Sometimes we add a layer of complexity to the report with the caller stating how the behaviour behind the breach of the sign is causing them to feel vulnerable and at risk (or are callers just getting better at playing word games to press the right police buttons?). This scenario invariably leads to promises of additional patrols, providing words of advice to those involved and invariably a neighbour dispute as, ‘they got the police onto our kids!’ More demand, the type that grows and evolves as more players (neighbours, highways, housing, council, councillors) get involved in the game.

But just whose problem is this (I know, we don’t even know what the problem is)? Police? Housing? Council? Highways? Who should be managing the demand caused by this sign? The obvious conclusion is the agency who put it up should be responsible for ‘policing’ it? The end result is always the same; the message on the sign can’t be enforced, which leads to frustration from the community who expect services to provide workable solutions.

Recently I heard about a Community Trigger activation (where dissatisfied victims of ‘ASB’ can hold services to account if they’re not happy with the service provided) over a ‘No Ball Games’ sign not being enforced. The council / police solution was to take the sign down. However, residents have been left scratching their heads – who is going to deal with the behaviour now the sign has been taken down?

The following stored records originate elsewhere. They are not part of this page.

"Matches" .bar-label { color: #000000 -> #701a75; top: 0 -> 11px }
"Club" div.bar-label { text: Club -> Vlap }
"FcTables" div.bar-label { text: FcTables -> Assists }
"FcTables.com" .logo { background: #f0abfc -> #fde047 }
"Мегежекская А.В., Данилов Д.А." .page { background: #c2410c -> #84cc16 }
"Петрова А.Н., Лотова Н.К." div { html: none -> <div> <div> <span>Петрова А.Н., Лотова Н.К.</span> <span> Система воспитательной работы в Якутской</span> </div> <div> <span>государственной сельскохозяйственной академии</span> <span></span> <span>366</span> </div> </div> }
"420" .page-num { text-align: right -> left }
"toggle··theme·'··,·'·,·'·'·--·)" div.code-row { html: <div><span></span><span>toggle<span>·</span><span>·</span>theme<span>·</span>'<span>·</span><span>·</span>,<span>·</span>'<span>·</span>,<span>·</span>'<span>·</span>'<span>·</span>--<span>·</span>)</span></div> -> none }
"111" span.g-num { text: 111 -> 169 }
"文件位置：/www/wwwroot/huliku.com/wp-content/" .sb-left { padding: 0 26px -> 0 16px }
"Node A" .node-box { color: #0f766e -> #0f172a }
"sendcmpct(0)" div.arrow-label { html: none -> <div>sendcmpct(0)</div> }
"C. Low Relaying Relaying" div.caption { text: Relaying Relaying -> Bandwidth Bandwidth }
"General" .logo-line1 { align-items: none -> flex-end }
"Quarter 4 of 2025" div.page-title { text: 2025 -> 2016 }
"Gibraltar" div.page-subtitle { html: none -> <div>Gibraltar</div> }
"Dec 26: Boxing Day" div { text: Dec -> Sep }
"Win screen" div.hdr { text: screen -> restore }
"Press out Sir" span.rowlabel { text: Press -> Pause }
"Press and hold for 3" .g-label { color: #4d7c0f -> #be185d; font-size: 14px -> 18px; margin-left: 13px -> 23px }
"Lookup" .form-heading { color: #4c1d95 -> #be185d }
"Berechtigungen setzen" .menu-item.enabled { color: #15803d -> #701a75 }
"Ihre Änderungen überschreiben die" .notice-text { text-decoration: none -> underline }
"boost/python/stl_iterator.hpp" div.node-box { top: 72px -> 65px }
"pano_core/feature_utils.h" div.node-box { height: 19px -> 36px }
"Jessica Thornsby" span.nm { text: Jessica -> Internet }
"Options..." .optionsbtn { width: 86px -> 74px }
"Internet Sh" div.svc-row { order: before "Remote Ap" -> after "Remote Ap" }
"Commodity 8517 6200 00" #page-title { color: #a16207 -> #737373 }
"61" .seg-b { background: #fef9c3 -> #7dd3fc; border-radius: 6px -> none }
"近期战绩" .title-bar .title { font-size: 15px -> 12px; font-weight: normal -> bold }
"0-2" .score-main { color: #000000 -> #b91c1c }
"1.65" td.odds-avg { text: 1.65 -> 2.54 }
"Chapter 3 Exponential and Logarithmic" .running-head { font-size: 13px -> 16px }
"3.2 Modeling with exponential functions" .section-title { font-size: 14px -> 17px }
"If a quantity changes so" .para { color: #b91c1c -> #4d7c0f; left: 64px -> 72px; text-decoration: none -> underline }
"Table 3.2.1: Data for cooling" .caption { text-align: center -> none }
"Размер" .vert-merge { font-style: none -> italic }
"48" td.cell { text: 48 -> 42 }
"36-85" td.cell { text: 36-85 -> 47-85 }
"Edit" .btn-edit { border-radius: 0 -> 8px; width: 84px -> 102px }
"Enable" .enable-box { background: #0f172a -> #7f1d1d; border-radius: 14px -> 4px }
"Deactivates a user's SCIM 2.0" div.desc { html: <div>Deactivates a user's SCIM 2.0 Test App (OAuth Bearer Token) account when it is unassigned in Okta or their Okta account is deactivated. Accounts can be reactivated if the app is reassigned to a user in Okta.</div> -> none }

Through the adoption of ‘yes we can’ have we created a society that will continue to create more and more ‘invisible demand’ for the police and other services? Where demand is perpetuated by services that keep answering calls for service because they can’t say no and where the solutions to problems within communities from the police and other services do nothing more than create further demand?

While the police may not be able to reduce the demand from issues concerning mental health and such like, could they better tackle the ‘invisible demand?’ There is an argument that individuals and communities are better equipped to manage disputes and problems within neighbourhoods. After all, don’t they have more of an incentive to resolve issues that concern them directly? However, instead of a ‘yes we can’ approach, the other extreme of, ‘no, that’s not our role,’ might be counter productive in respect of confidence in the police. The initially more difficult to manage answer will be, ‘we can’t deal with that for you, but we can support you in providing the skills to find your own solutions.’

Tackling loan sharks, organised crime gangs, drug dealers, sexual exploitation and other forms of specialist demand is the easy bit when it comes to demand, the police already have a recipe that works and can be improved on.